Findings from a 2019 study by United Nations Global Compact and Accenture Strategy confirm that trend. According to the study, 48% of CEOs include sustainability efforts in their business operations. Still, 80% of those leaders believe companies aren’t doing enough.
And don’t think it’s just leaders trying to incorporate more green initiatives — both consumers and shareholders gravitate toward them. According to a five-year study, products marketed with a green focus benefited from higher and faster sales rates than their competitors.
So what’s keeping companies from reaching their sustainability goals? There are practical barriers such as supply chains, resource management, and processes. Yet the root of the problem is much simpler: Companies cannot fully commit to sustainability because top brass isn’t walking the walk.

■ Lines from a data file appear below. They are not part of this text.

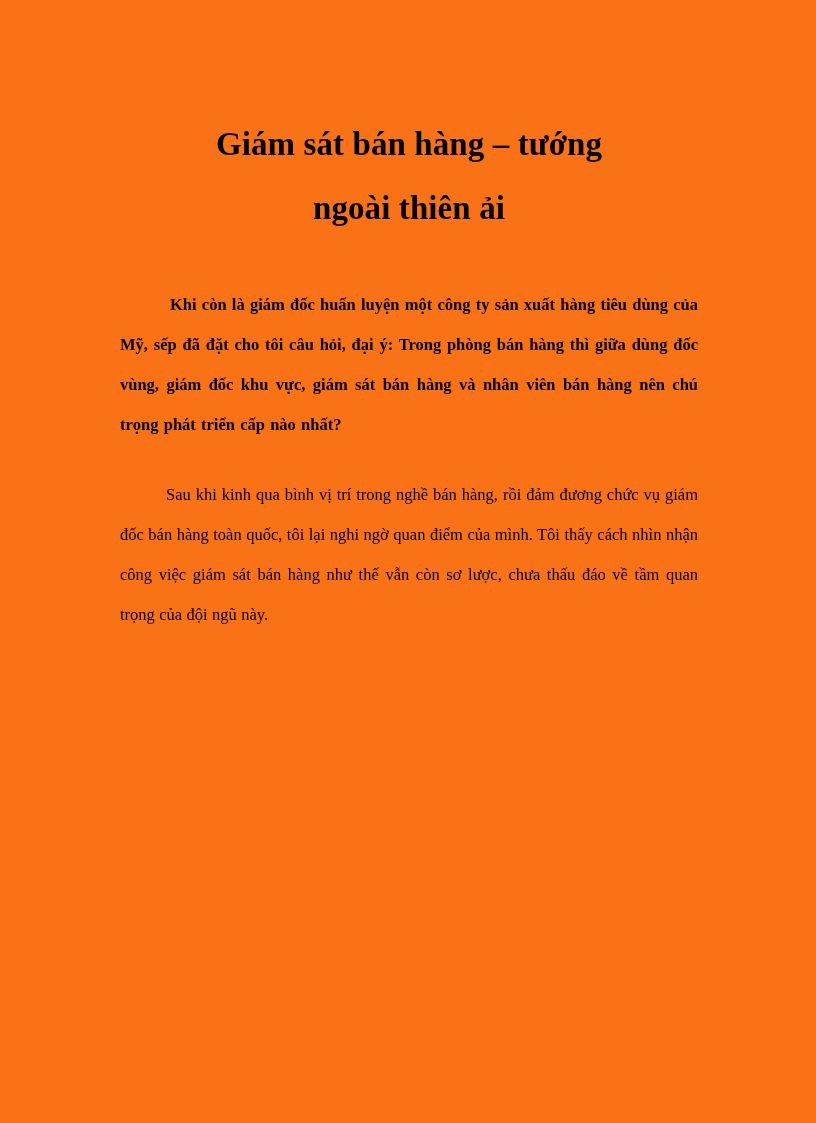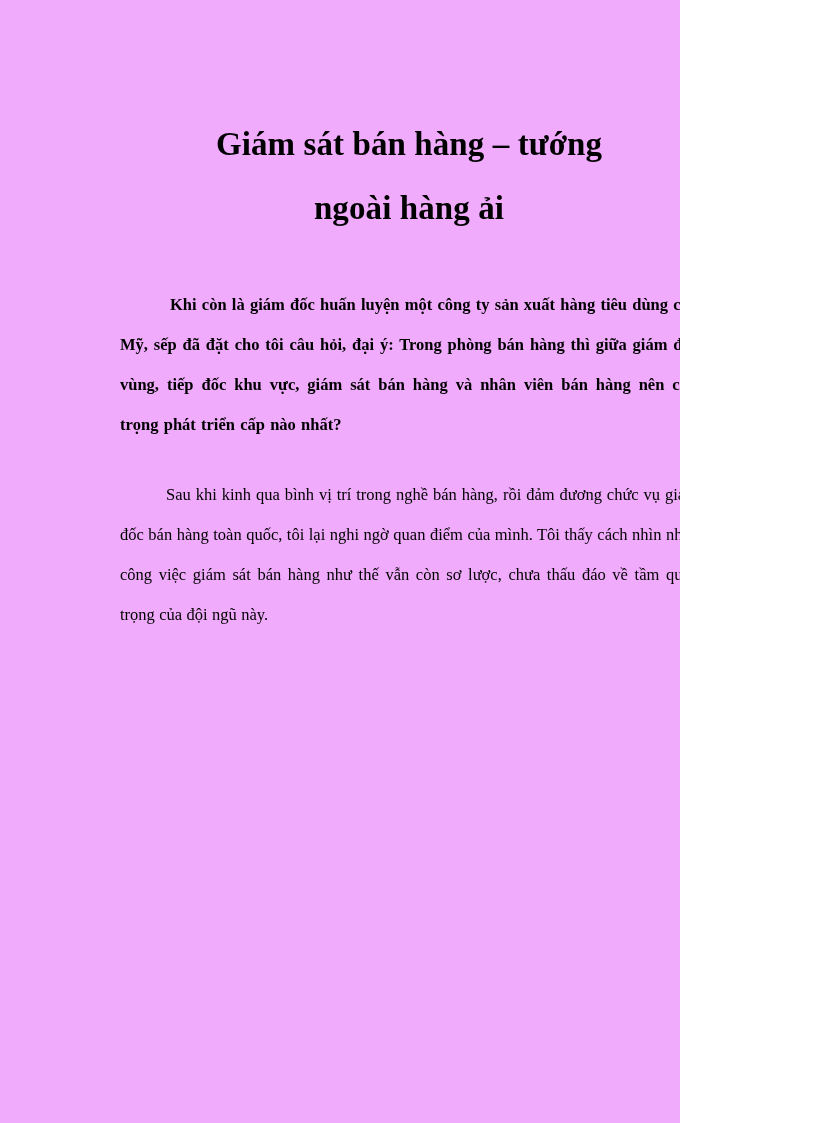--- a/index.html
+++ b/index.html
@@ -3,23 +3,23 @@
 <meta charset="utf-8">
 <style>
   html, body {
     margin: 0;
     padding: 0;
     background: #ffffff;
   }
 
   .page {
     position: relative;
-    width: 680px;
+    width: 816px;
     height: 1123px;
-    background: #f0abfc;
+    background: #f97316;
     overflow: hidden;
     box-sizing: border-box;
     font-family: "Liberation Serif", "DejaVu Serif", serif;
     color: #000000;
     -webkit-font-smoothing: antialiased;
   }
 
   .content {
     position: absolute;
     left: 120px;
@@ -71,25 +71,25 @@
   }
 </style>
 </head>
 <body>
 
 <div class="page">
   <div class="content">
 
     <h1 class="doc-title">
       <span class="title-line">Giám sát bán hàng – tướng</span>
-      <span class="title-line">ngoài hàng ải</span>
+      <span class="title-line">ngoài thiên ải</span>
     </h1>
 
     <div class="body-block">
-      <p class="para bold">Khi còn là giám đốc huấn luyện một công ty sản xuất hàng tiêu dùng của Mỹ, sếp đã đặt cho tôi câu hỏi, đại ý: Trong phòng bán hàng thì giữa giám đốc vùng, tiếp đốc khu vực, giám sát bán hàng và nhân viên bán hàng nên chú trọng phát triển cấp nào nhất?</p>
+      <p class="para bold">Khi còn là giám đốc huấn luyện một công ty sản xuất hàng tiêu dùng của Mỹ, sếp đã đặt cho tôi câu hỏi, đại ý: Trong phòng bán hàng thì giữa dùng đốc vùng, giám đốc khu vực, giám sát bán hàng và nhân viên bán hàng nên chú trọng phát triển cấp nào nhất?</p>
 
 
       <p class="para">Sau khi kinh qua bình vị trí trong nghề bán hàng, rồi đảm đương chức vụ giám đốc bán hàng toàn quốc, tôi lại nghi ngờ quan điểm của mình. Tôi thấy cách nhìn nhận công việc giám sát bán hàng như thế vẫn còn sơ lược, chưa thấu đáo về tầm quan trọng của đội ngũ này.</p>
 
     </div>
 
   </div>
 </div>
 
 </body></html>

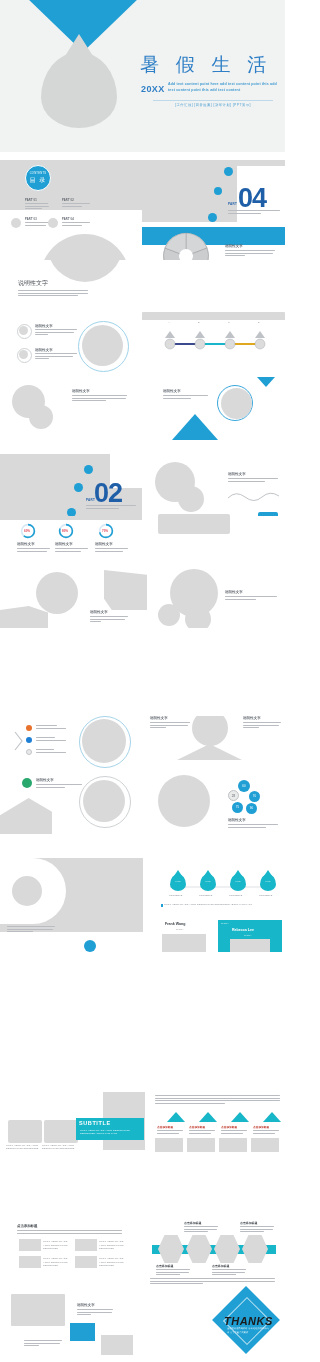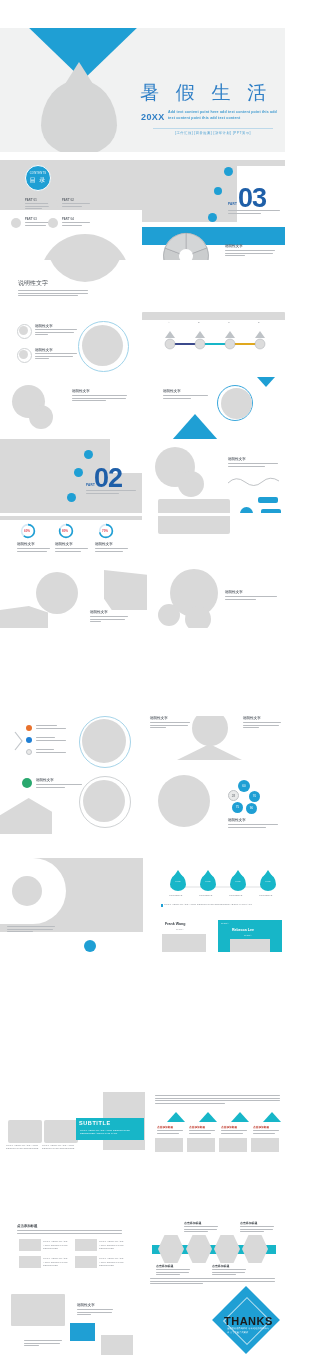--- a/index.html
+++ b/index.html
@@ -17,21 +17,21 @@
   .circ{border-radius:50%;}
 
   
   .lines{position:absolute;}
   .lines i{display:block;height:1px;background:#b9bcc0;margin-bottom:1.6px;border-radius:1px;}
   .ttl{position:absolute;font-size:3.4px;color:#5a6068;letter-spacing:.2px;font-weight:bold;white-space:nowrap;}
   .micro{position:absolute;font-size:2.3px;color:#8c9197;white-space:nowrap;letter-spacing:.1px;}
   .micro.w{color:#eafaff;}
 
   
-  #cover{top:0;height:152px;background:#f1f2f2;margin-top:28px;}
+  #cover{top:0;height:152px;background:#f1f2f2;}
   .cover-tri{position:absolute;width:0;height:0;border-left:58px solid transparent;border-right:58px solid transparent;border-top:56px solid #1f9fd4;left:25px;top:-4px;}
   .drop{position:absolute;left:41px;top:52px;width:76px;height:76px;background:#d5d6d6;border-radius:50% 50% 50% 50%/60% 60% 40% 40%;}
   .drop:after{content:"";position:absolute;left:50%;top:-18px;transform:translateX(-50%);width:0;height:0;border-left:14px solid transparent;border-right:14px solid transparent;border-bottom:22px solid #d5d6d6;}
   #cover-title{position:absolute;left:140px;top:52px;font-size:19px;letter-spacing:6px;color:#2f7fc6;font-family:"Liberation Serif",serif;font-weight:normal;}
   #cover-year{position:absolute;left:141px;top:84px;font-size:9px;font-weight:bold;color:#2f7fc6;letter-spacing:.4px;}
   #cover-sub{position:absolute;left:168px;top:82px;width:110px;font-size:3.6px;line-height:1.55;color:#3f9ad0;font-weight:bold;letter-spacing:.15px;}
   #cover-tags{position:absolute;left:153px;top:100px;font-size:3.4px;color:#4a9fd2;letter-spacing:.4px;border-top:.5px solid #bdd9ea;padding-top:2px;width:120px;text-align:center;}
 
   
   .badge{position:absolute;width:24px;height:24px;border-radius:50%;background:#1f9fd4;border:1px solid #fff;color:#fff;text-align:center;}
@@ -113,21 +113,21 @@
     <div class="lines" style="left:62px;top:70px;width:28px;">
         <i style="width:100%"></i>
         <i style="width:72%"></i>
       </div>
 
     <div class="abs gray" style="left:40px;top:82px;width:90px;height:45px;border-radius:45px 45px 0 0;"></div>
 
     <div class="abs dot" style="left:224px;top:15px;width:9px;height:9px;"></div>
     <div class="abs dot" style="left:214px;top:35px;width:8px;height:8px;"></div>
     <div class="abs dot" style="left:208px;top:61px;width:9px;height:9px;"></div>
-    <div class="bignum abs" style="left:238px;top:33px;">03</div>
+    <div class="bignum abs" style="left:238px;top:33px;">04</div>
     <div class="partlbl" style="left:228px;top:50px;">PART</div>
     <div class="lines" style="left:228px;top:58px;width:52px;">
         <i style="width:100%"></i>
         <i style="width:64%"></i>
       </div>
 
     <div class="abs blue" style="left:142px;top:75px;width:143px;height:18px;"></div>
     <svg class="abs" style="left:161px;top:80px;" width="50" height="48">
       <circle cx="25" cy="24" r="23" fill="#cfd1d2"></circle>
       <path d="M25 24 L25 1 A23 23 0 0 1 46 16 Z" fill="#d4d6d7" stroke="#8d9196" stroke-width=".4"></path>
@@ -214,21 +214,21 @@
     <div class="lines" style="left:163px;top:19px;width:45px;">
         <i style="width:100%"></i>
         <i style="width:62%"></i>
       </div>
     <div class="ring" style="left:217px;top:9px;width:34px;height:34px;border-color:#3aa7dc;"></div>
     <div class="abs circ gray" style="left:221px;top:12px;width:31px;height:31px;"></div>
     <div class="tri-down" style="left:257px;top:1px;"></div>
     <div class="tri-up" style="left:172px;top:38px;"></div>
   </div>
 
-  <div class="slide white" style="top:439px;height:74px;">
+  <div class="slide white" style="top:454px;height:74px;">
     <div class="abs gray" style="left:0;top:-2px;width:110px;height:36px;"></div>
     <div class="abs gray" style="left:0;top:34px;width:142px;height:40px;"></div>
     <div class="abs dot" style="left:84px;top:11px;width:9px;height:9px;"></div>
     <div class="abs dot" style="left:74px;top:29px;width:9px;height:9px;"></div>
     <div class="abs dot" style="left:67px;top:54px;width:9px;height:9px;"></div>
     <div class="bignum abs" style="left:94px;top:26px;">02</div>
     <div class="partlbl" style="left:86px;top:44px;">PART</div>
     <div class="lines" style="left:86px;top:51px;width:50px;">
         <i style="width:100%"></i>
         <i style="width:66%"></i>
@@ -555,17 +555,17 @@
     <div class="abs blue" style="left:70px;top:39px;width:25px;height:18px;"></div>
     <div class="abs gray" style="left:101px;top:51px;width:32px;height:20px;"></div>
     <div class="lines" style="left:24px;top:56px;width:38px;">
         <i style="width:100%"></i>
         <i style="width:94%"></i>
         <i style="width:40%"></i>
       </div>
 
     <div class="thanks-dia" style="left:222px;top:12px;width:48px;height:48px;"></div>
     <div class="thanks-inner" style="left:230px;top:20px;width:32px;height:32px;"></div>
-    <div id="thanks-word" style="left:224px;top:31px;">THANKS</div>
+    <div id="thanks-word" style="left:224px;top:31px;font-style:italic;">THANKS</div>
     <div class="micro" style="left:227px;top:43px;width:42px;white-space:normal;line-height:1.6;font-size:2.2px;color:#eef9fd;">感谢您的观看与聆听 请在此处添加具体内容 文字尽量言简意赅</div>
   </div>
 
 </div>
 
 </body></html>

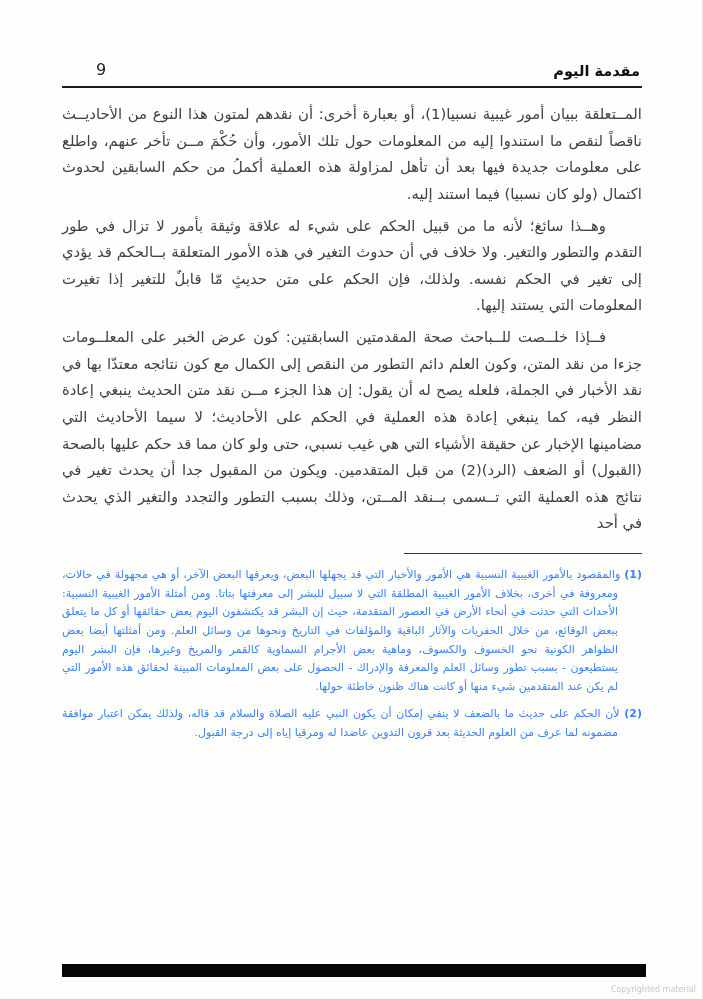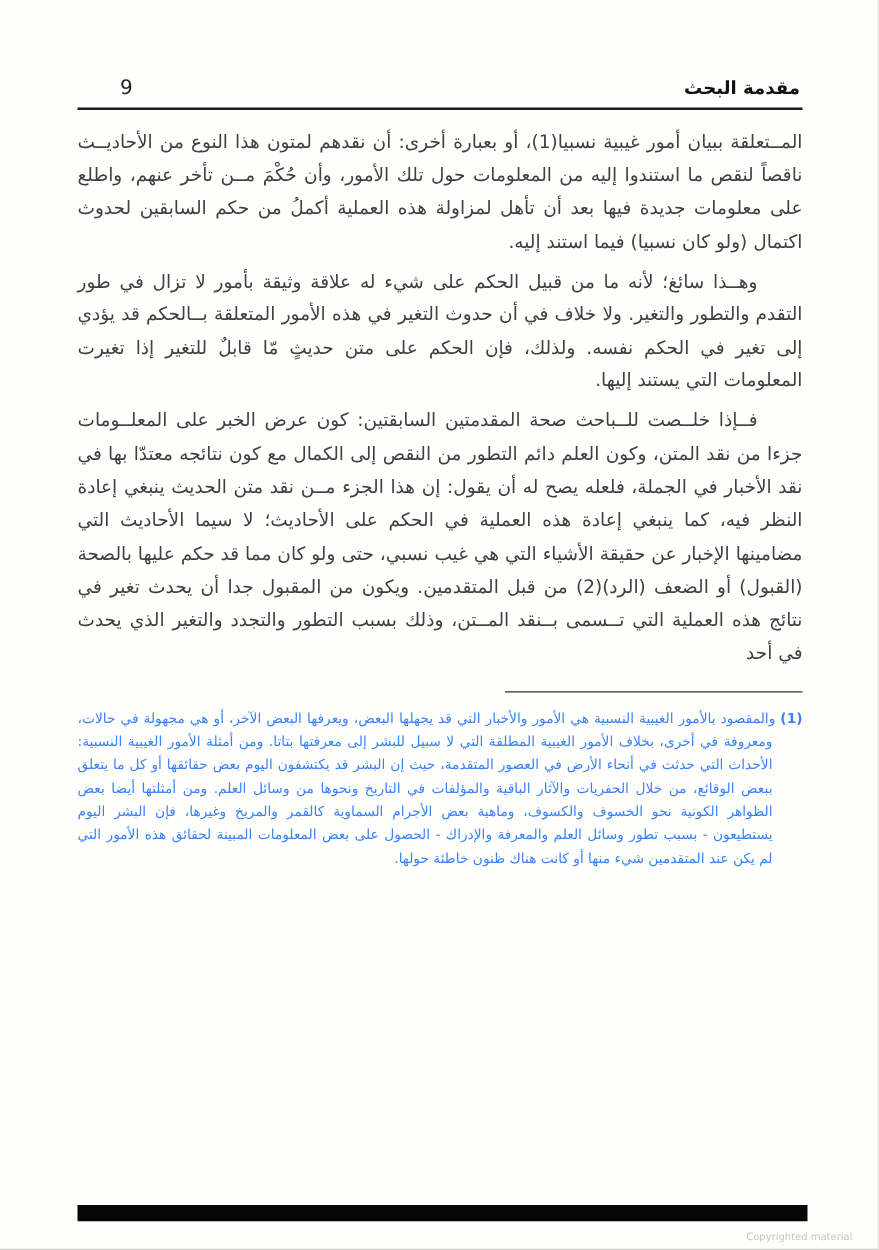--- a/index.html
+++ b/index.html
@@ -69,51 +69,55 @@
   .scan-bar {
     position: absolute;
     left: 62px;
     right: 56px;
     bottom: 22px;
     height: 13px;
     background: #060606;
   }
   .watermark {
     position: absolute;
-    right: 20px;
+    right: 6px;
     bottom: 5px;
     font-size: 8px;
     color: #c6c6c4;
     direction: ltr;
     margin-top: 30px;
   }
 </style>
 </head>
 <body>
 
 <div class="page">
 
   <div class="header">
     <span class="page-number">9</span>
-    <span class="header-title">مقدمة البحث</span>
+    <span class="header-title">مقدمة اليوم</span>
   </div>
 
   <div class="body-text">
     <p>المــتعلقة ببيان أمور غيبية نسبيا(1)، أو بعبارة أخرى: أن نقدهم لمتون هذا النوع من الأحاديــث ناقصاً لنقص ما استندوا إليه من المعلومات حول تلك الأمور، وأن حُكْمَ مــن تأخر عنهم، واطلع على معلومات جديدة فيها بعد أن تأهل لمزاولة هذه العملية أكملُ من حكم السابقين لحدوث اكتمال (ولو كان نسبيا) فيما استند إليه.</p>
     <p class="indent">وهــذا سائغ؛ لأنه ما من قبيل الحكم على شيء له علاقة وثيقة بأمور لا تزال في طور التقدم والتطور والتغير. ولا خلاف في أن حدوث التغير في هذه الأمور المتعلقة بــالحكم قد يؤدي إلى تغير في الحكم نفسه. ولذلك، فإن الحكم على متن حديثٍ مّا قابلٌ للتغير إذا تغيرت المعلومات التي يستند إليها.</p>
     <p class="indent">فــإذا خلــصت للــباحث صحة المقدمتين السابقتين: كون عرض الخبر على المعلــومات جزءا من نقد المتن، وكون العلم دائم التطور من النقص إلى الكمال مع كون نتائجه معتدّا بها في نقد الأخبار في الجملة، فلعله يصح له أن يقول: إن هذا الجزء مــن نقد متن الحديث ينبغي إعادة النظر فيه، كما ينبغي إعادة هذه العملية في الحكم على الأحاديث؛ لا سيما الأحاديث التي مضامينها الإخبار عن حقيقة الأشياء التي هي غيب نسبي، حتى ولو كان مما قد حكم عليها بالصحة (القبول) أو الضعف (الرد)(2) من قبل المتقدمين. ويكون من المقبول جدا أن يحدث تغير في نتائج هذه العملية التي تــسمى بــنقد المــتن، وذلك بسبب التطور والتجدد والتغير الذي يحدث في أحد</p>
   </div>
 
   <div class="footnotes">
     <div class="fn-rule"></div>
 
     <div class="footnote">
       <span class="fn-marker">(1)</span>
       <span>والمقصود بالأمور الغيبية النسبية هي الأمور والأخبار التي قد يجهلها البعض، ويعرفها البعض الآخر، أو هي مجهولة في حالات، ومعروفة في أخرى، بخلاف الأمور الغيبية المطلقة التي لا سبيل للبشر إلى معرفتها بتاتا. ومن أمثلة الأمور الغيبية النسبية: الأحداث التي حدثت في أنحاء الأرض في العصور المتقدمة، حيث إن البشر قد يكتشفون اليوم بعض حقائقها أو كل ما يتعلق ببعض الوقائع، من خلال الحفريات والآثار الباقية والمؤلفات في التاريخ ونحوها من وسائل العلم. ومن أمثلتها أيضا بعض الظواهر الكونية نحو الخسوف والكسوف، وماهية بعض الأجرام السماوية كالقمر والمريخ وغيرها، فإن البشر اليوم يستطيعون - بسبب تطور وسائل العلم والمعرفة والإدراك - الحصول على بعض المعلومات المبينة لحقائق هذه الأمور التي لم يكن عند المتقدمين شيء منها أو كانت هناك ظنون خاطئة حولها.</span>
     </div>
 
+    <div class="footnote">
+      <span class="fn-marker">(2)</span>
+      <span>لأن الحكم على حديث ما بالضعف لا ينفي إمكان أن يكون النبي عليه الصلاة والسلام قد قاله، ولذلك يمكن اعتبار موافقة مضمونه لما عرف من العلوم الحديثة بعد قرون التدوين عاضدا له ومرقيا إياه إلى درجة القبول.</span>
+    </div>
   </div>
 
   <div class="scan-bar"></div>
 
   <div class="watermark">Copyrighted material</div>
 
 </div>
 
 </body></html>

Companies, like ships, require considerable effort to change course. A sustainable corporate culture involves more than setting quarterly recycling goals. It requires innovation, creativity, and a fresh perspective — and that takes a special kind of CEO.
Start Sustainability From the Top
If you think you can delegate culture change, you’re mistaken. Without proven executive buy-in, you’ll never see the change you want — sustainability or otherwise. Take executive ownership of your corporate green initiatives with these five steps:
1. Start with the willing, but involve everyone
While you might want to get everyone to embrace sustainability, a more tangible target might be to involve every level of management. Employees might balk at high-risk initiatives that could take their attention away from their regular duties, so you’ll have to build up the momentum deliberately.
The best way to get the ball rolling is to start with team members who exhibit a passion for the environment. Tap into their enthusiasm to create pilot programs that can quickly produce positive results.
For example, you might task a small group to implement a more robust office recycling program. Pay special attention to what the group does, celebrating its trial-and-error mindset and announcing wins to the rest of the company. When other employees see the positive momentum, they will be more inclined to raise their hands to be involved next time.
2. Put your money where your mouth is
In business, money speaks louder than half-hearted memos. Ameren Corporation CEO Warner Baxter provides an example of how leaders can showcase their dedication to sustainability innovations.
Baxter dedicates finances, staff time, physical space, and other company resources to his company’s sustainable accelerator and other green projects. Baxter also designates internal champion teams and dedicates resources toward sustainable practices. In short, Baxter demonstrates his commitment to sustainability and innovation while setting an example for the rest of his company.
Take a page out of Baxter’s book: When you identify groups to work toward sustainability goals, provide them with the resources they need to enact the change you want.
3. Stay the course
Many CEOs are forced to make decisions based on reliable, short-term results. Sustainability — and innovation, for that matter — is not a quick fix.
Set short-term (quarterly), midterm (yearly), and long-term (every three years or so) goals. Track companywide progress toward these goals, and share any movement or wins with your team.
If employees propose new Earth-friendly packaging that might reduce profits initially, your response will tell them everything they need to know about your dedication to the cause. If you abandon a great idea or sustainable practice at the first sign of trouble, it’ll never bear fruit. Your employees need to see that you are committed to sustainability — even through potential speed bumps and wrong turns.
4. Reward consistently
It might take up to five years to harvest innovative practices, and your employees could become disengaged without consistent feedback and encouragement. When working toward sustainability, encourage an entrepreneur’s mindset of failing fast. Adopt a short-term memory for people’s mistakes, learn from those errors, and celebrate the willingness to take a risk.
Meanwhile, acknowledge wins both publicly and internally. Personally recognize team members who act in the name of sustainability goals, and outwardly reward folks who demonstrate a commitment to the cause.
5. Defer credit to others
Even though CEOs will make or break progress toward sustainability, it’s vital to influence culture by recognizing the efforts of others. If you take credit for the work of your team members, they won’t feel motivated to continue — and whatever momentum you have will come to a crashing halt.
View it as a long-term investment. Foster sustainability stars in your organization beyond the C-suite. Praise team members who make progress toward goals, and acknowledge individuals at every level who generate creative ideas, embrace risks, and take on responsibility toward sustainability. Positive reinforcement will hopefully inspire others to take up the cause.
Consumers, shareholders, and your employees are interested in your company becoming more sustainable. But it can’t get there unless you buy into the cause. Don’t just pay lip service to the idea; show your dedication over time, and you’ll see sustainable results.